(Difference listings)
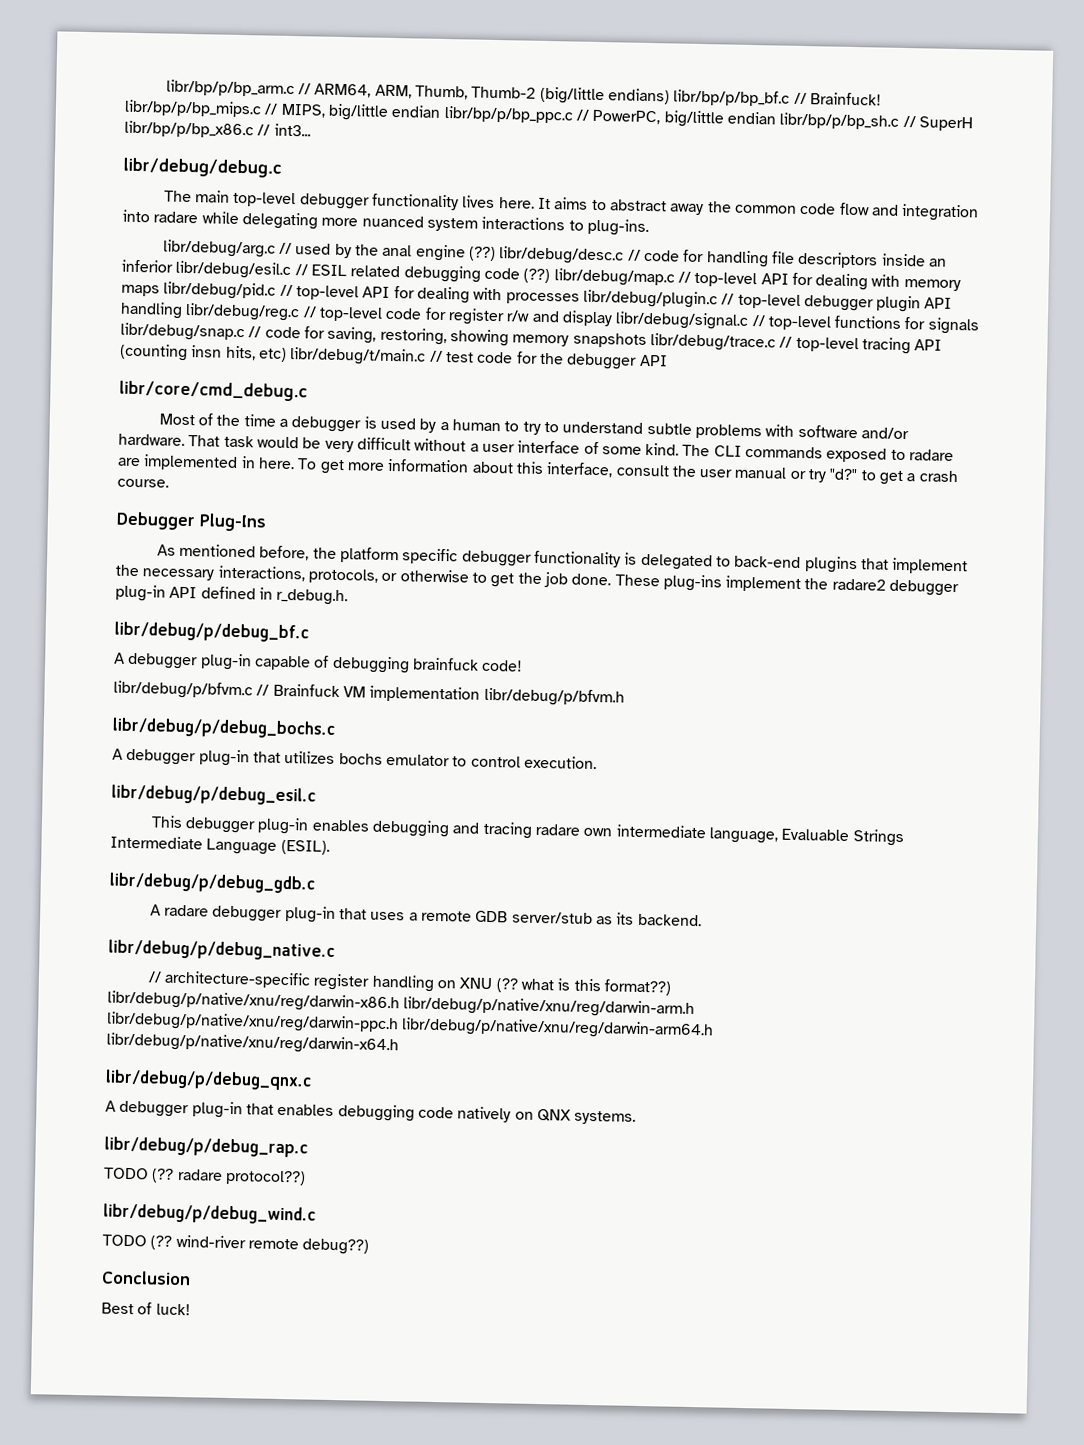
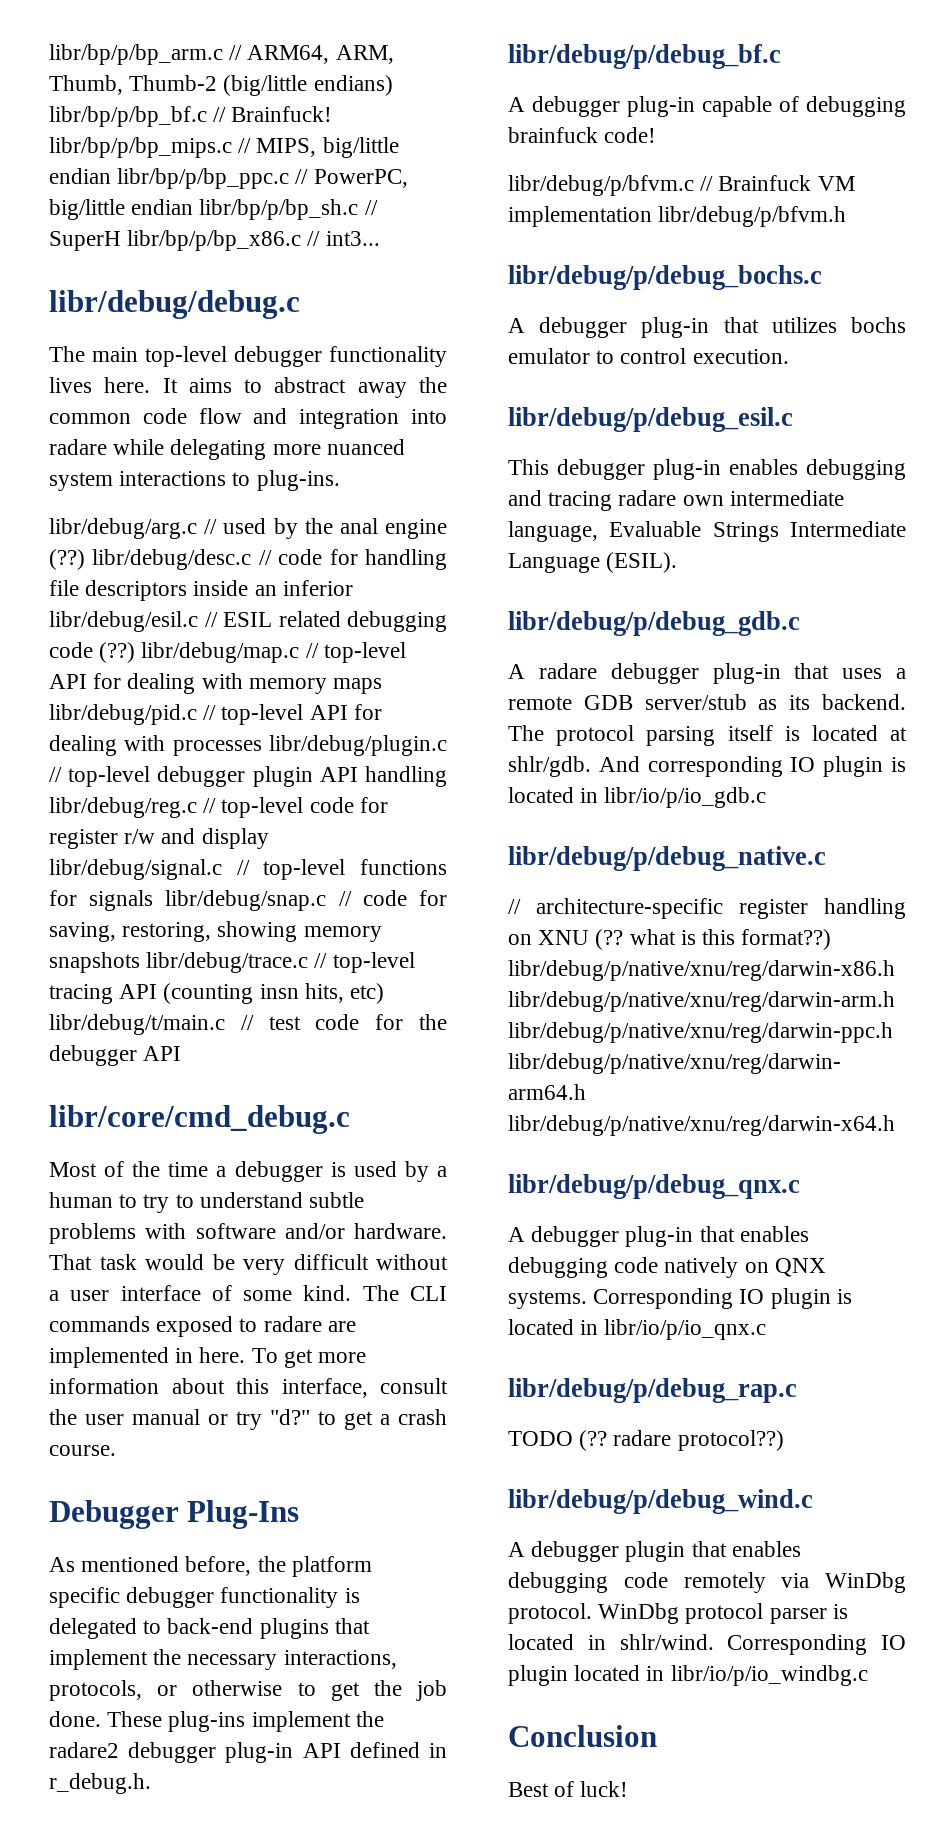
(702, 920) none -> [508,725,907,746] [508,756,906,777] [508,787,767,808] The protocol parsing itself is located at shlr/gdb. And corresponding IO plugin is located in libr/io/p/io_gdb.c
(637, 1117) none -> [593,1288,852,1309] [508,1319,767,1340] Corresponding IO plugin is located in libr/io/p/io_qnx.c
[102,1234,370,1255] TODO (?? wind-river remote debug??) -> [508,1541,801,1562] [508,1572,906,1593] [508,1603,848,1624] [508,1634,906,1655] [508,1665,868,1686] A debugger plugin that enables debugging code remotely via WinDbg protocol. WinDbg protocol parser is located in shlr/wind. Corresponding IO plugin located in libr/io/p/io_windbg.c

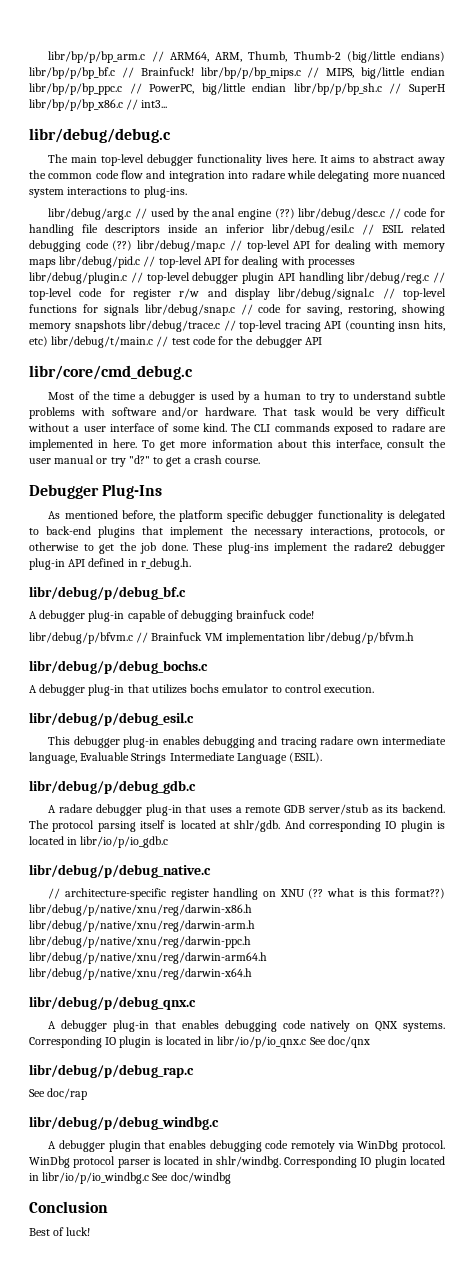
(767, 1329) none -> [309,1036,370,1048] See doc/qnx
[508,1430,784,1451] [508,1489,813,1514] TODO (?? radare protocol??) // libr/debug/p/debug_wind.c -> [29,1088,88,1100] [29,1116,219,1130] See doc/rap // libr/debug/p/debug_windbg.c
[619,1634,714,1650] shlr/wind. -> [215,1156,281,1168] shlr/windbg.
(868, 1675) none -> [152,1172,231,1184] See doc/windbg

PROMPT
Line by line, transcribe the records exactly, omitting the images.

RESULT FOR THIS TASK
(702, 920) none -> [508,725,907,746] [508,756,906,777] [508,787,767,808] The protocol parsing itself is located at shlr/gdb. And corresponding IO plugin is located in libr/io/p/io_gdb.c
(637, 1117) none -> [593,1288,852,1309] [508,1319,767,1340] Corresponding IO plugin is located in libr/io/p/io_qnx.c
[102,1234,370,1255] TODO (?? wind-river remote debug??) -> [508,1541,801,1562] [508,1572,906,1593] [508,1603,848,1624] [508,1634,906,1655] [508,1665,868,1686] A debugger plugin that enables debugging code remotely via WinDbg protocol. WinDbg protocol parser is located in shlr/wind. Corresponding IO plugin located in libr/io/p/io_windbg.c

(767, 1329) none -> [309,1036,370,1048] See doc/qnx
[508,1430,784,1451] [508,1489,813,1514] TODO (?? radare protocol??) // libr/debug/p/debug_wind.c -> [29,1088,88,1100] [29,1116,219,1130] See doc/rap // libr/debug/p/debug_windbg.c
[619,1634,714,1650] shlr/wind. -> [215,1156,281,1168] shlr/windbg.
(868, 1675) none -> [152,1172,231,1184] See doc/windbg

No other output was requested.